I live in the north west. He is wormed every month. He is on Royal canin sensitivity control adult food as with puppy food his stools were very loose.

He is an absolute dream to train but just when he sees some food. We just lose him. 
He was also fed separate With another pup as they were barged out apparently. 
He has had full health check and stool samples done to rule out parasites and works.


----------



## sezeelson (Jul 5, 2011)

has the vet ruled out malabsorbtion issues? or in particular - Exocrine pancreatic insufficiency. I do believe its a type of blood test to diagnose this
Some dogs have issues with their digestive enzymes, so their bodies are not absorbing enough nutrients from the food being provided. This can make the dog act as though they are hungry all the time and even become frantic over food, resulting in guarding. Weight is usually on the lower side and stools are usually very unpleasant I have been told.

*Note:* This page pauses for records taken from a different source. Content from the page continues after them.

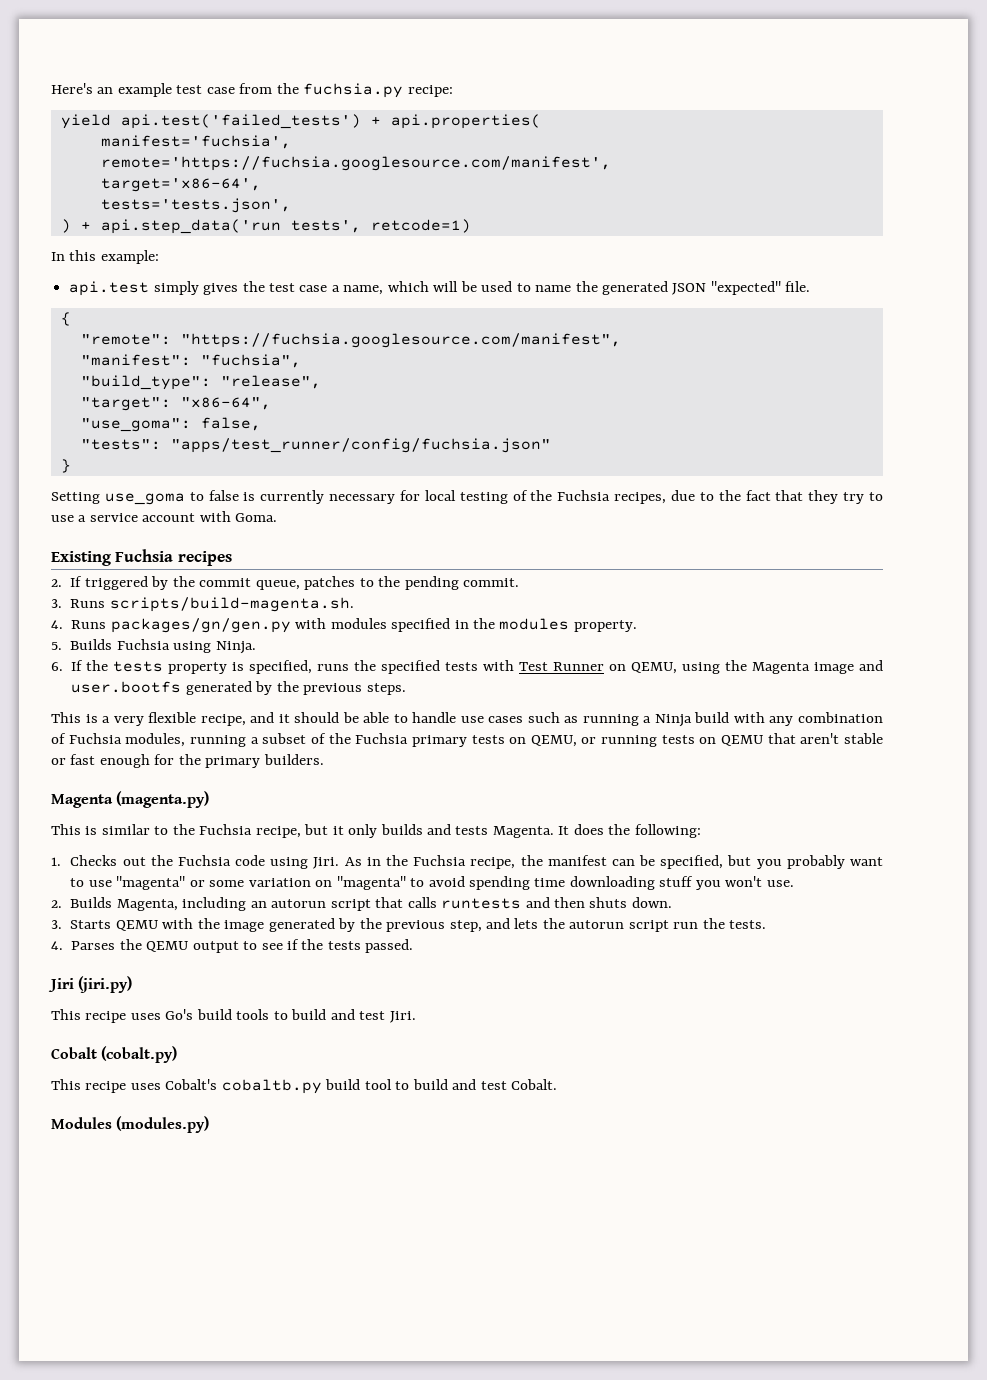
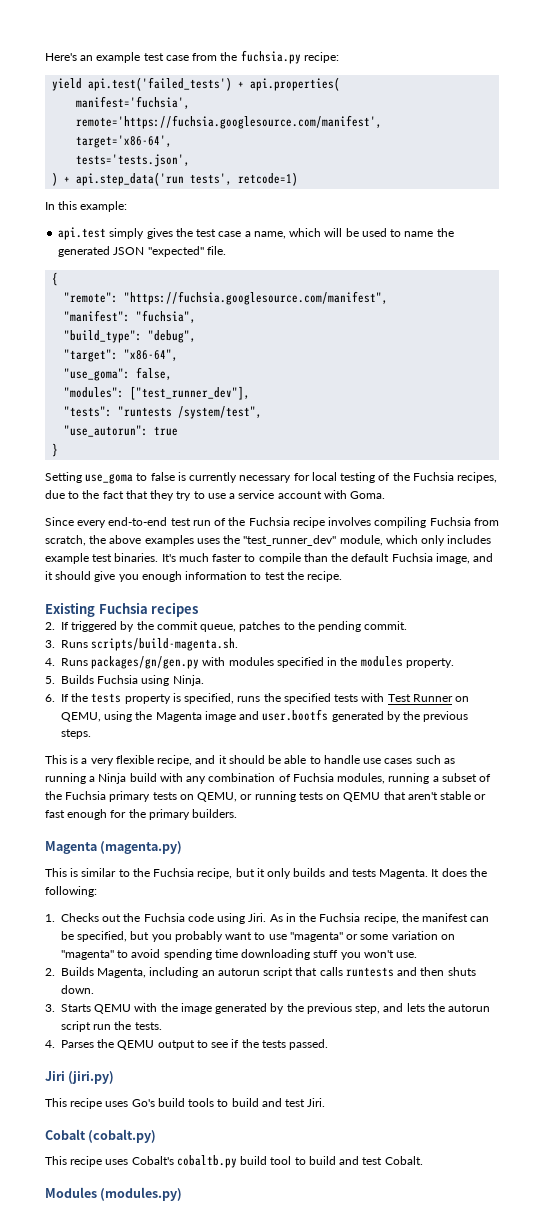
[220,375,321,389] "release", -> [148,330,197,343] "debug",
(261, 424) none -> [64,386,251,400] // "modules": ["test_runner_dev"],
[170,438,551,453] "apps/test_runner/config/fuchsia.json" -> [118,406,263,419] [64,425,179,437] "runtests /system/test", // "use_autorun": true
(278, 517) none -> [45,517,499,528] [45,535,492,546] [45,553,494,564] [45,571,343,582] // Since every end-to-end test run of the Fuchsia recipe involves compiling Fuchsia from scratch, the above examples uses the "test_runner_dev" module, which only includes example test binaries. It's much faster to compile than the default Fuchsia image, and it should give you enough information to test the recipe.

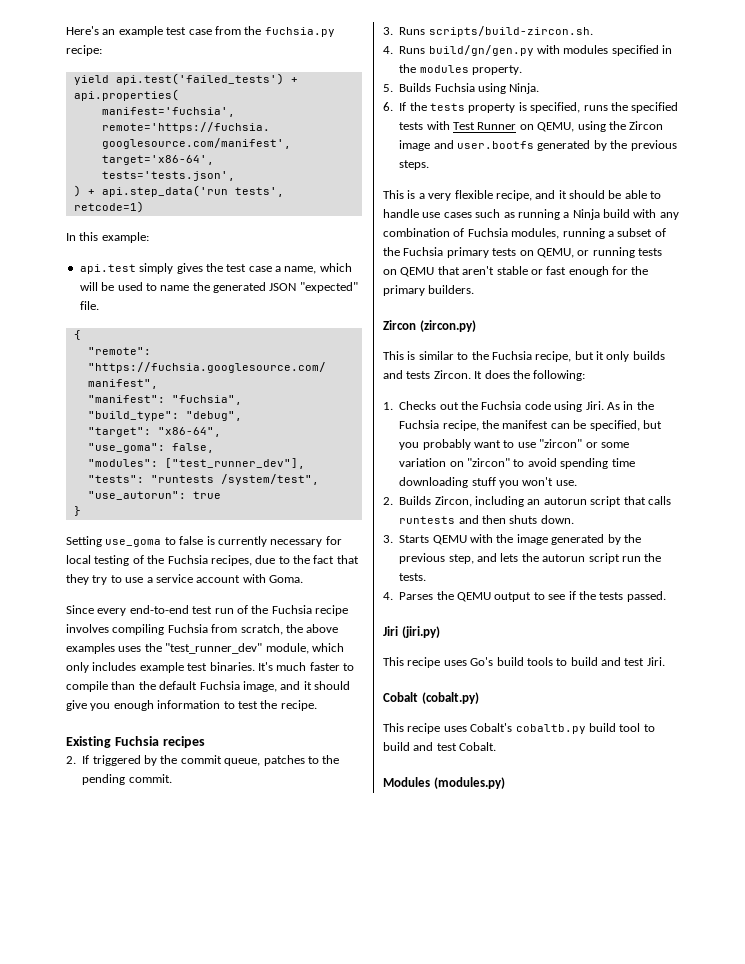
[91,638,239,651] scripts/build-magenta.sh. -> [428,26,593,37] scripts/build-zircon.sh.
[91,656,200,669] packages/gn/gen.py -> [428,45,534,56] build/gn/gen.py
[155,712,202,722] Magenta -> [629,121,664,130] Zircon
[45,841,183,854] Magenta (magenta.py) -> [383,320,476,332] Zircon (zircon.py)
[379,869,429,879] Magenta. -> [433,370,471,379] Zircon.
[289,932,343,942] "magenta" -> [539,439,583,448] "zircon"
[61,950,114,960] "magenta" -> [467,458,510,467] "zircon"
[97,968,147,978] Magenta, -> [434,496,472,507] Zircon,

Royal canine is not the best quality food, would you consider changing this?

Behaviour wise
I would keep a house line on him so you can remove him from any food or something he shouldn't have. This means you don't have to go up to him and take it off him, fuelling his distrust and fear that you will take his precious food away from him, and also means you can move him without touching him or putting yourself at risk of a bite should his guarding become more serious.

With feeding meals - I would get rid of the bowl completely if he guards his meals? It in itself being the precursor to food to guard can be a trigger.
Keep his meal, and feed just one handful at a time. Try to do it so you are putting maybe 3 or 4 bits down, then while he is eating those - bring your hand in to drop more food. This will help him to associate human hand coming toward food/mouth means getting more of the good stuff. You can also add bits of cooked chicken or similar just to strengthen that association. Keep this up - it is an ideal opportunity for training!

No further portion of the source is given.